Start of The data

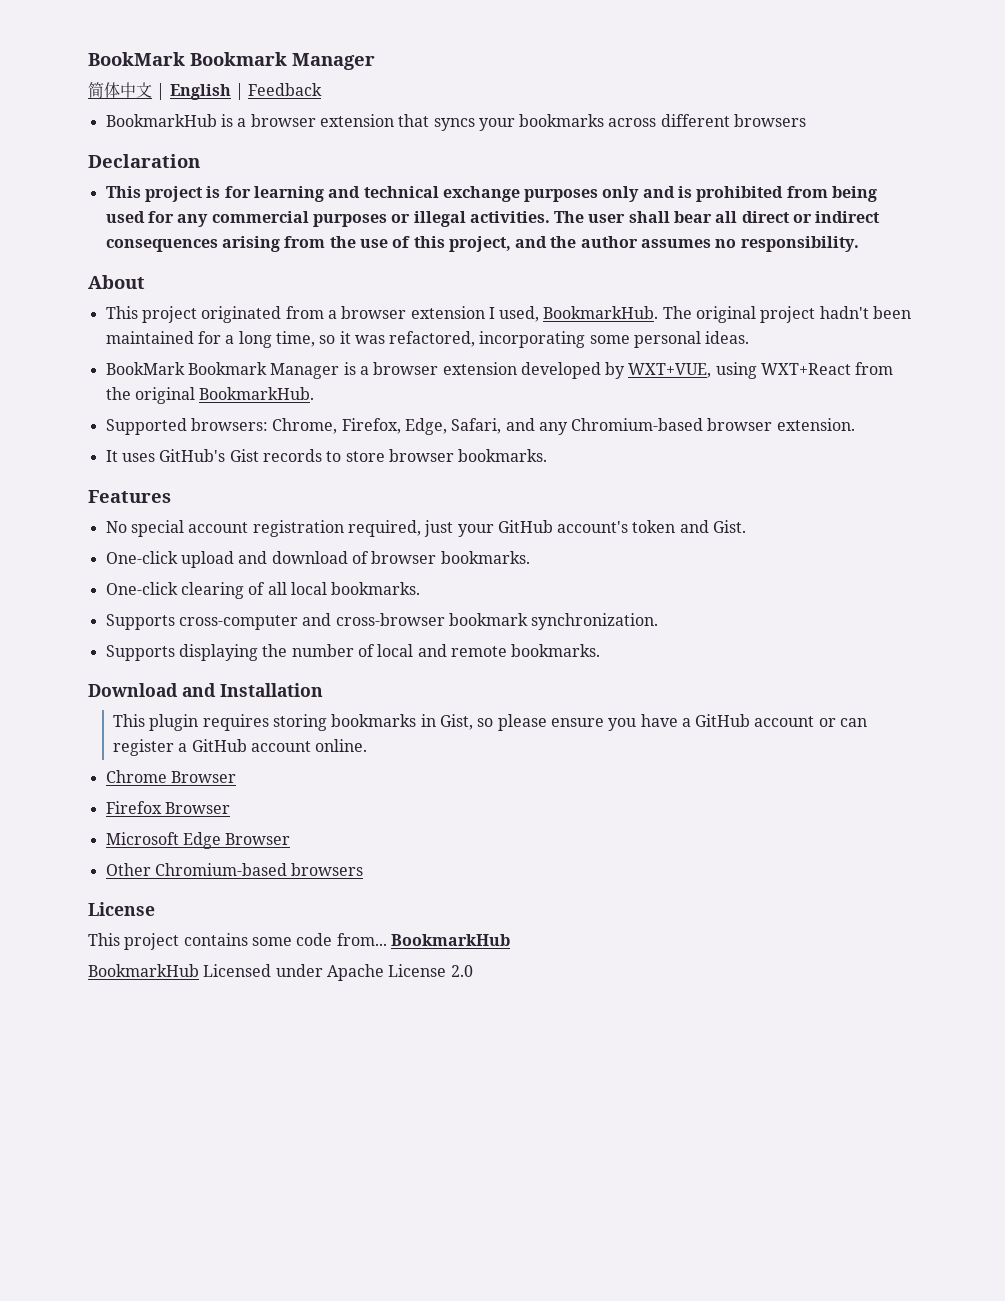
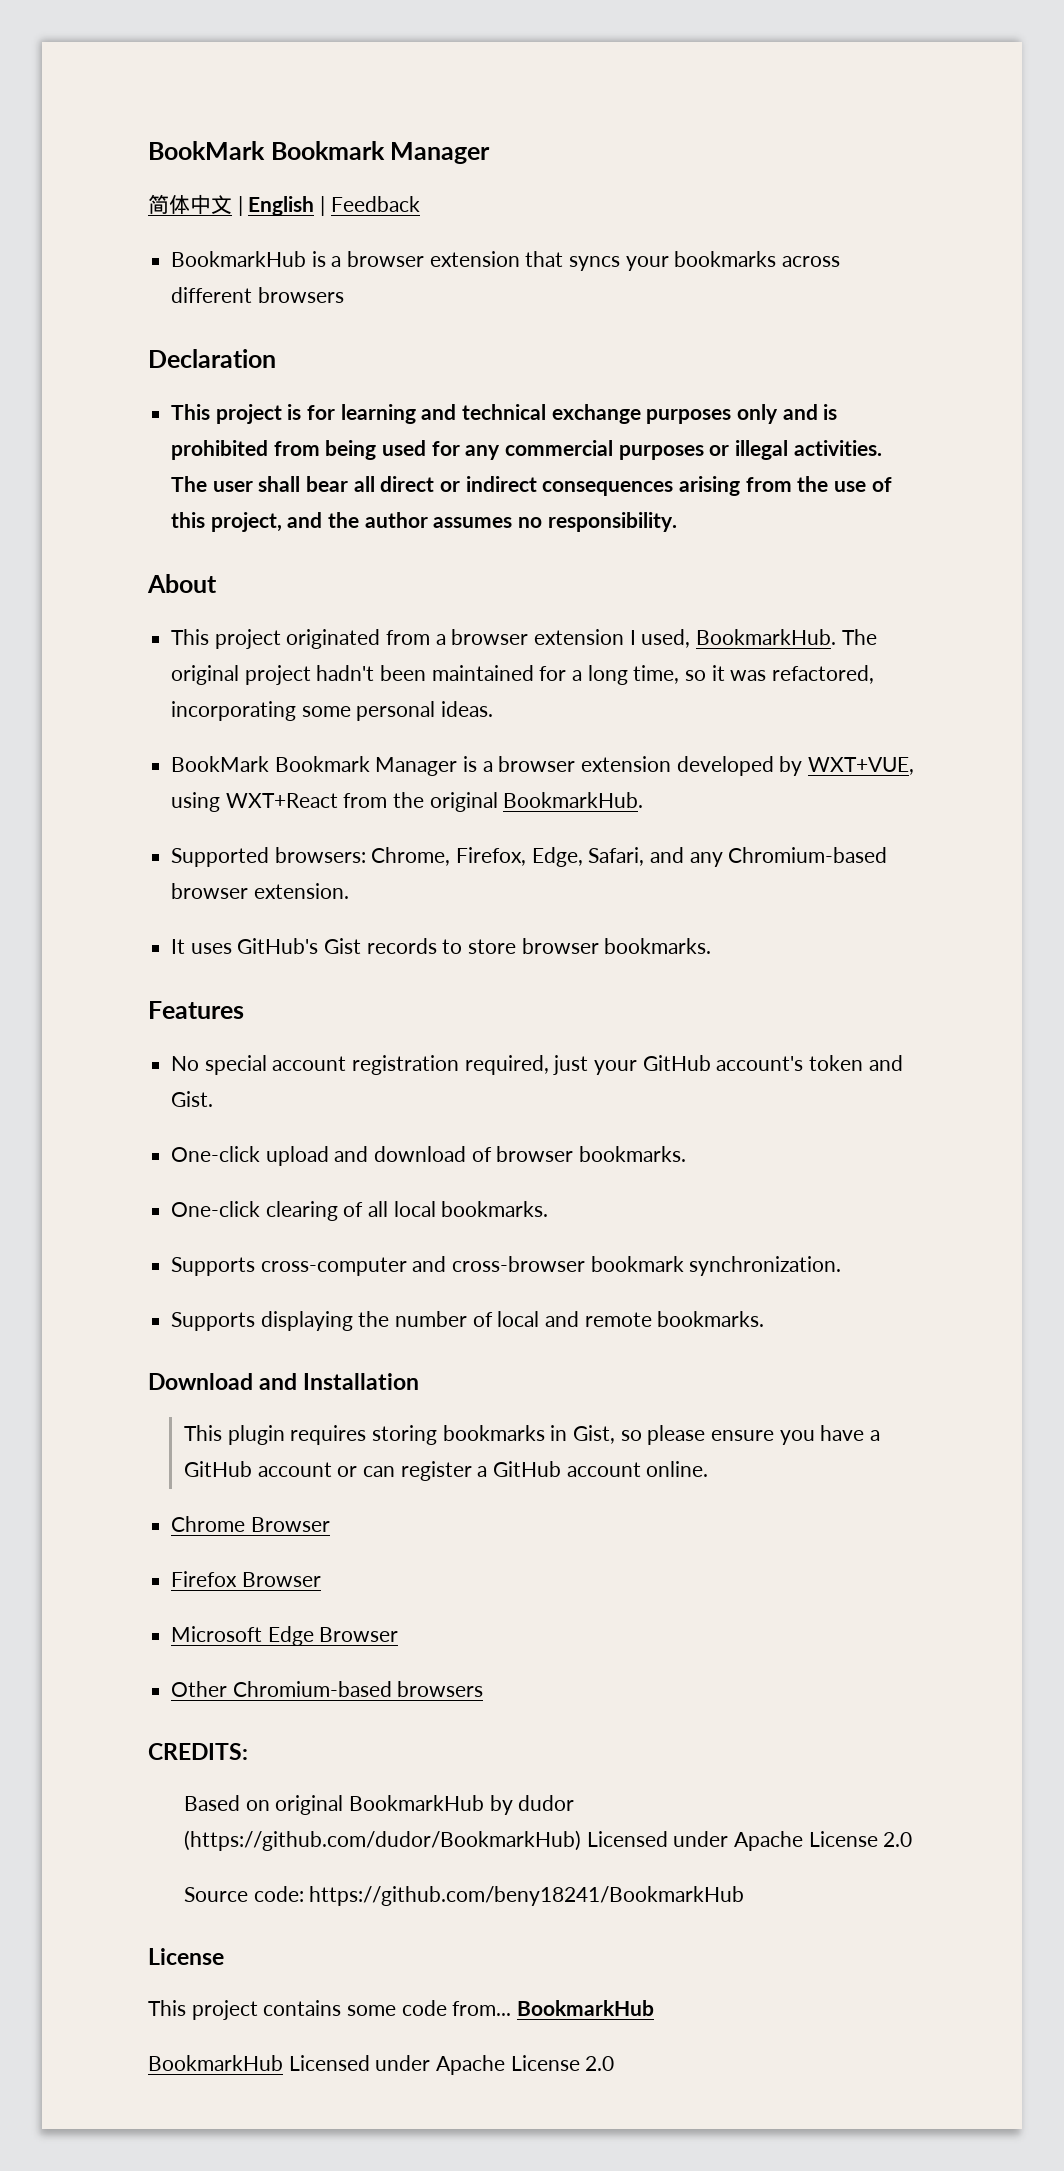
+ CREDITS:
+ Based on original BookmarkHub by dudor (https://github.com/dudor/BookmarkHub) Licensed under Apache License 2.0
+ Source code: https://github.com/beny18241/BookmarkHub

End of The data
Start of The data

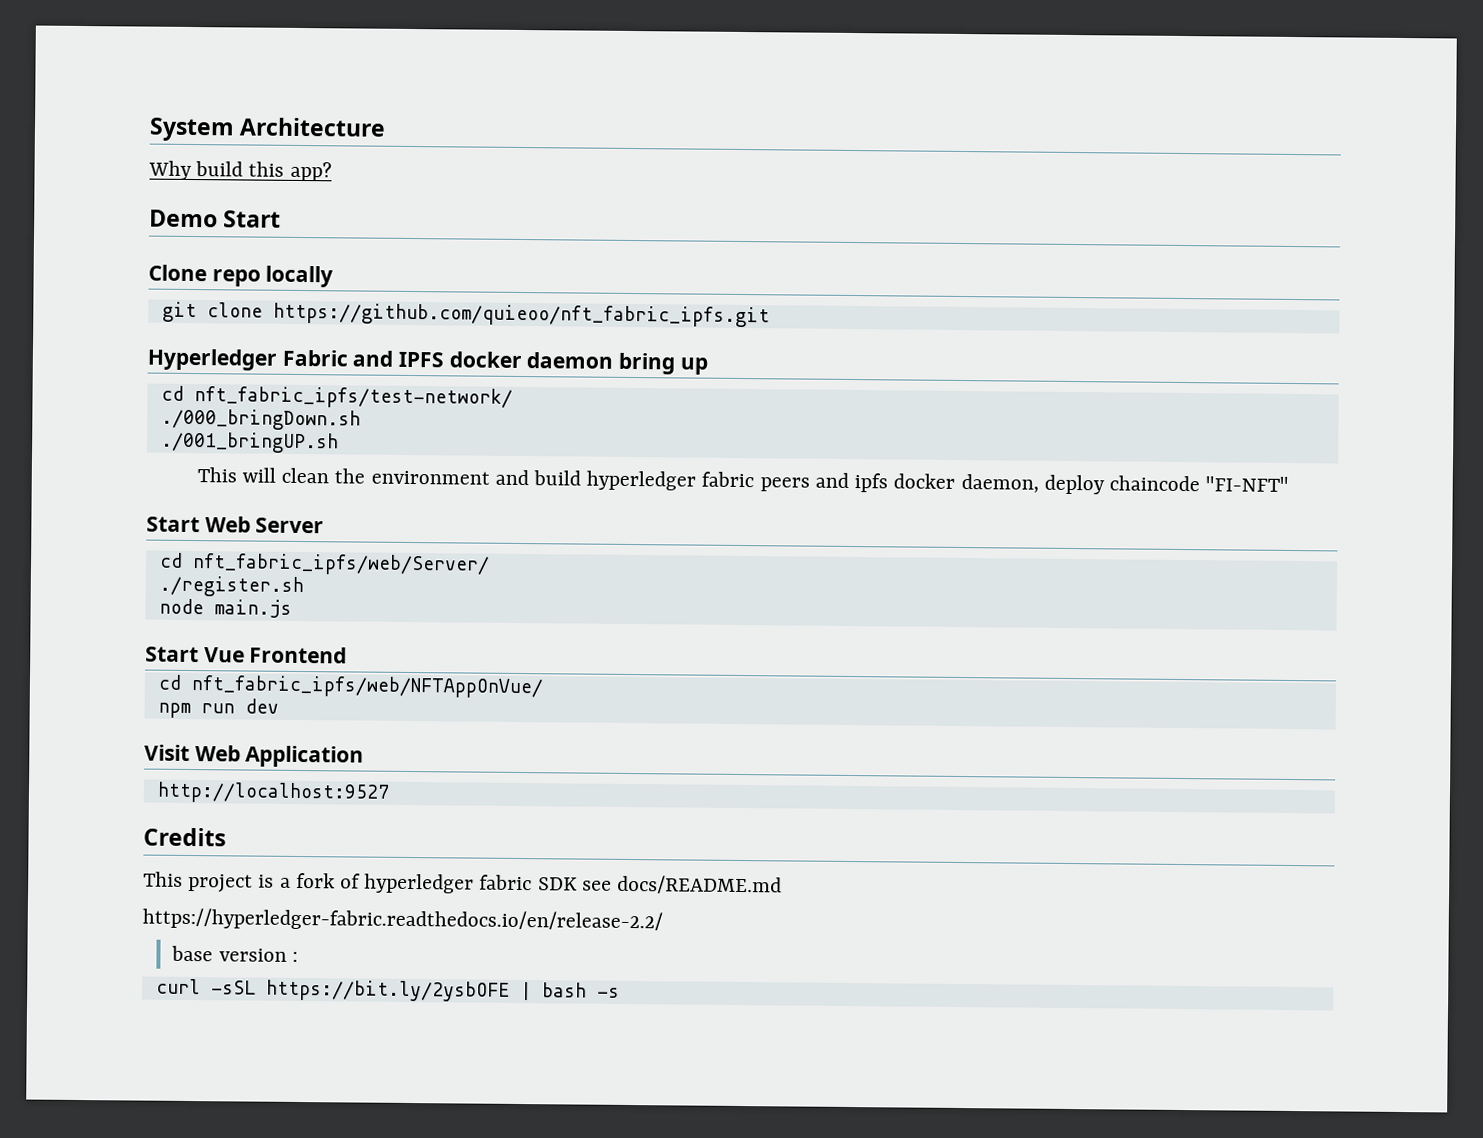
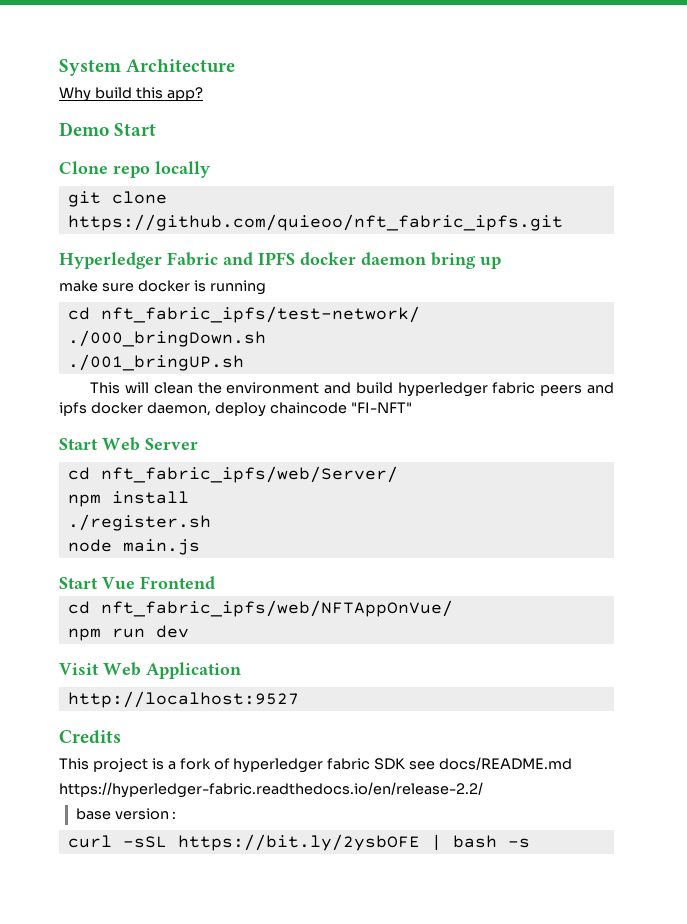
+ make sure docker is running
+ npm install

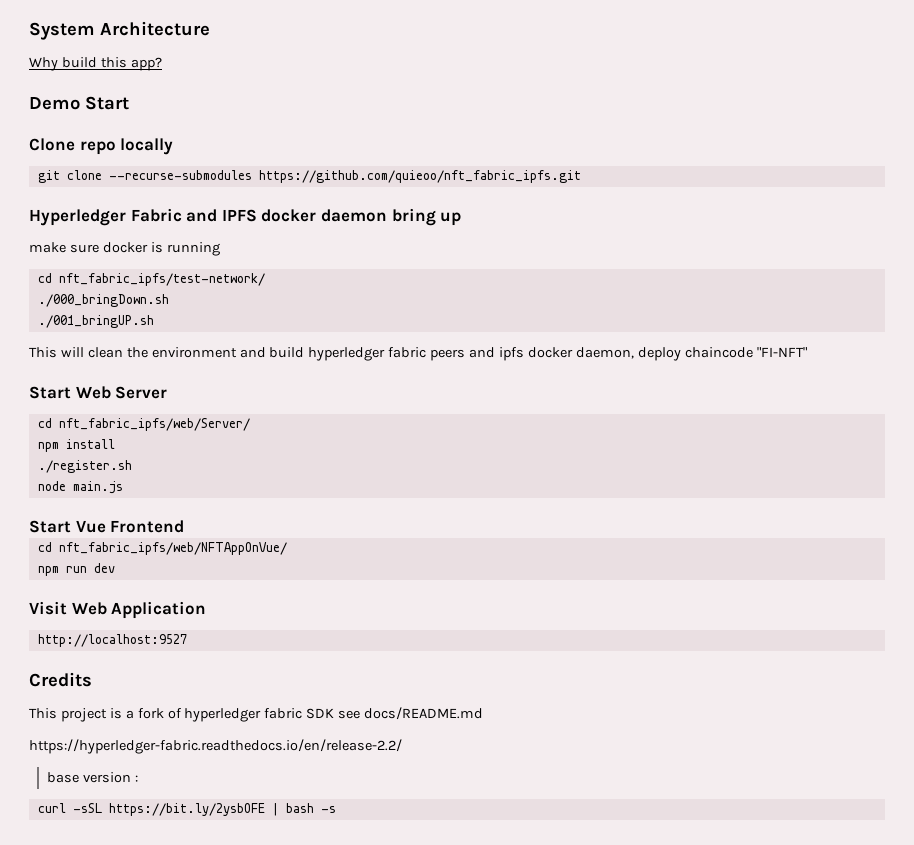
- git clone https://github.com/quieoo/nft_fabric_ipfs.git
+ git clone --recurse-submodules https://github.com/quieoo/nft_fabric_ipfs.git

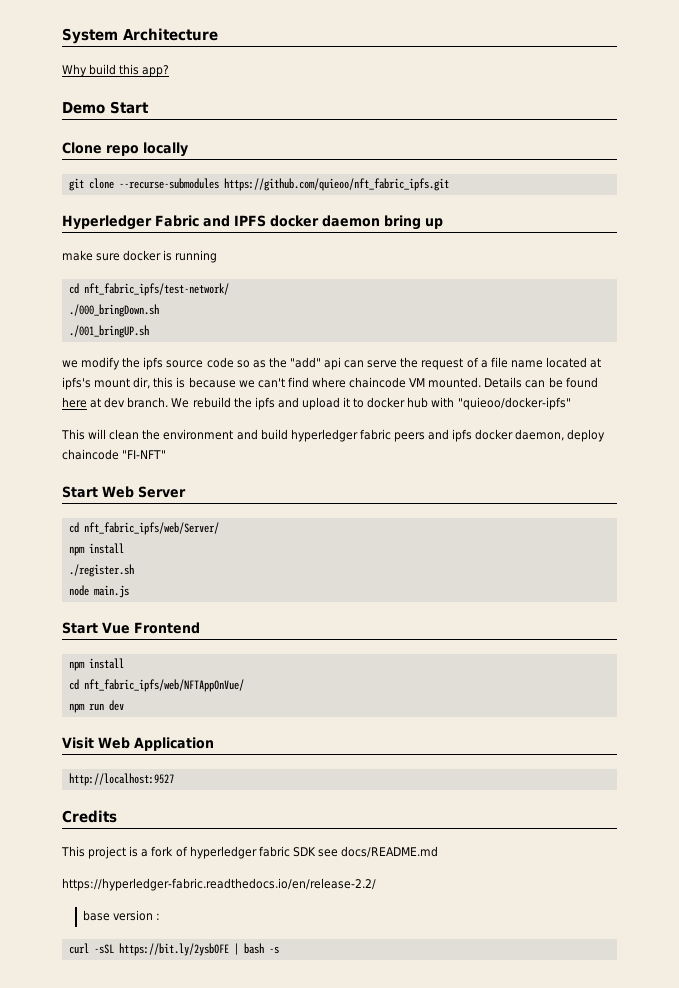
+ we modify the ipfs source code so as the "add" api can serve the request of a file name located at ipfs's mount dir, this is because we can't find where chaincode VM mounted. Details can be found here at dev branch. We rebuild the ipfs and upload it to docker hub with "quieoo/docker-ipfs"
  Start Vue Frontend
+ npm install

End of The data

_Task to carry out_
Could you show every line of the material that includes the string "docker"?

_Exercise answer_
+ make sure docker is running
+ we modify the ipfs source code so as the "add" api can serve the request of a file name located at ipfs's mount dir, this is because we can't find where chaincode VM mounted. Details can be found here at dev branch. We rebuild the ipfs and upload it to docker hub with "quieoo/docker-ipfs"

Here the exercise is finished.